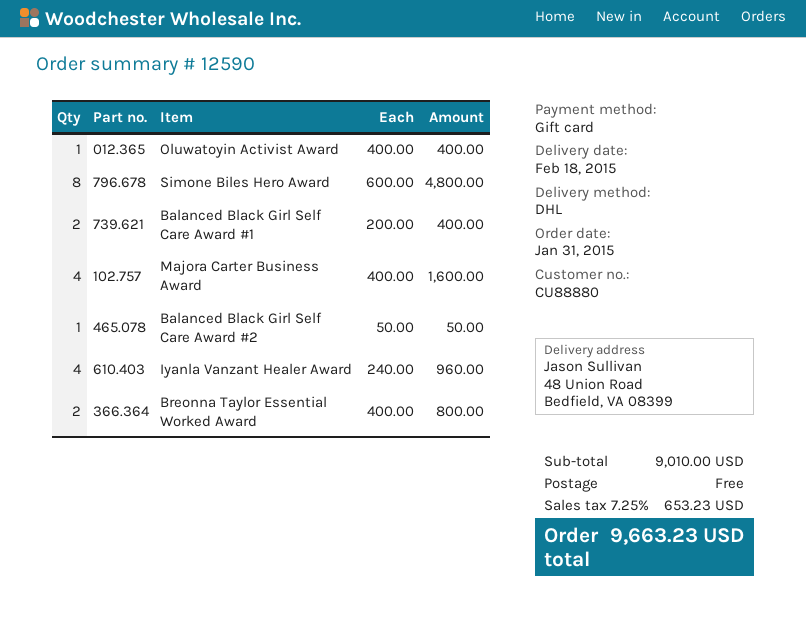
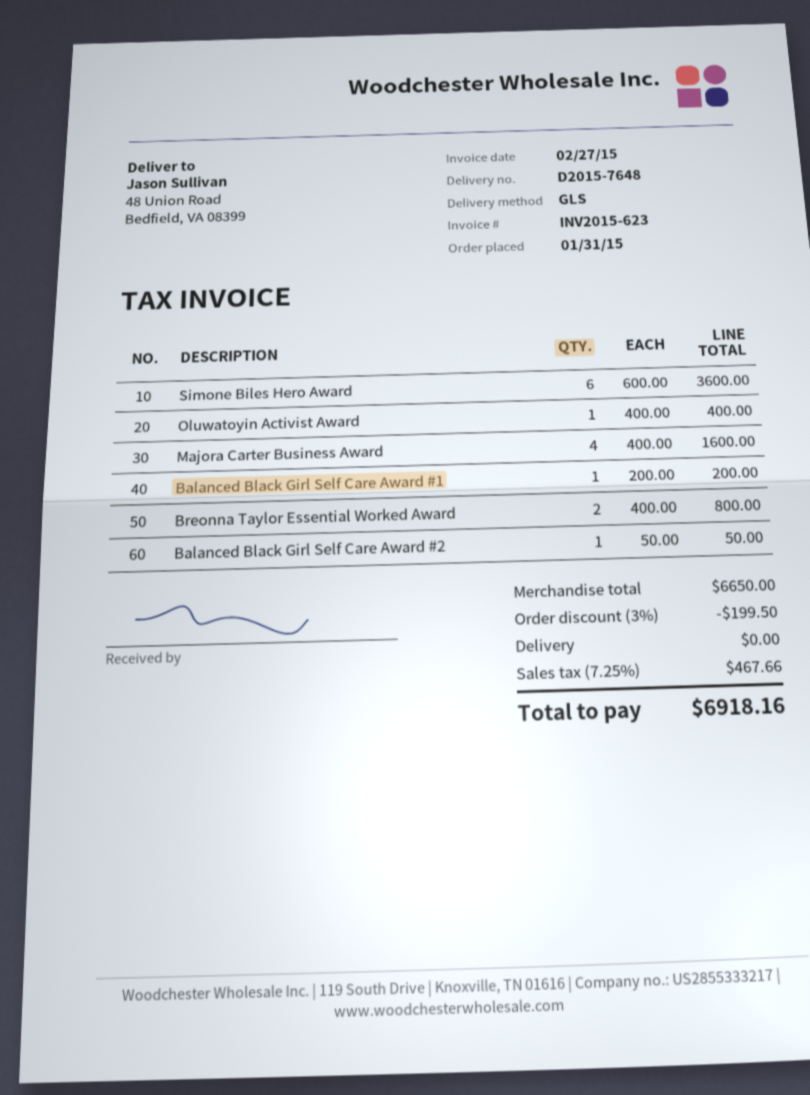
shipping method: DHL -> GLS
Simone Biles Hero Award: 8 x 600.00 = 4800.00 -> 6 x 600.00 = 3600.00
Balanced Black Girl Self Care Award #1: 2 x 200.00 = 400.00 -> 1 x 200.00 = 200.00
Iyanla Vanzant Healer Award: 4 x 240.00 = 960.00 -> none
subtotal: 9010.00 -> 6650.00
discount: none -> 3% = 199.50
tax: 7.25% = 653.23 -> 7.25% = 467.66
total: 9663.23 -> 6918.16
++++
YOUR OBJECTIVE:
Each line in the data that holds the string "none" needs to be copied.

TASK RESPONSE:
Iyanla Vanzant Healer Award: 4 x 240.00 = 960.00 -> none
discount: none -> 3% = 199.50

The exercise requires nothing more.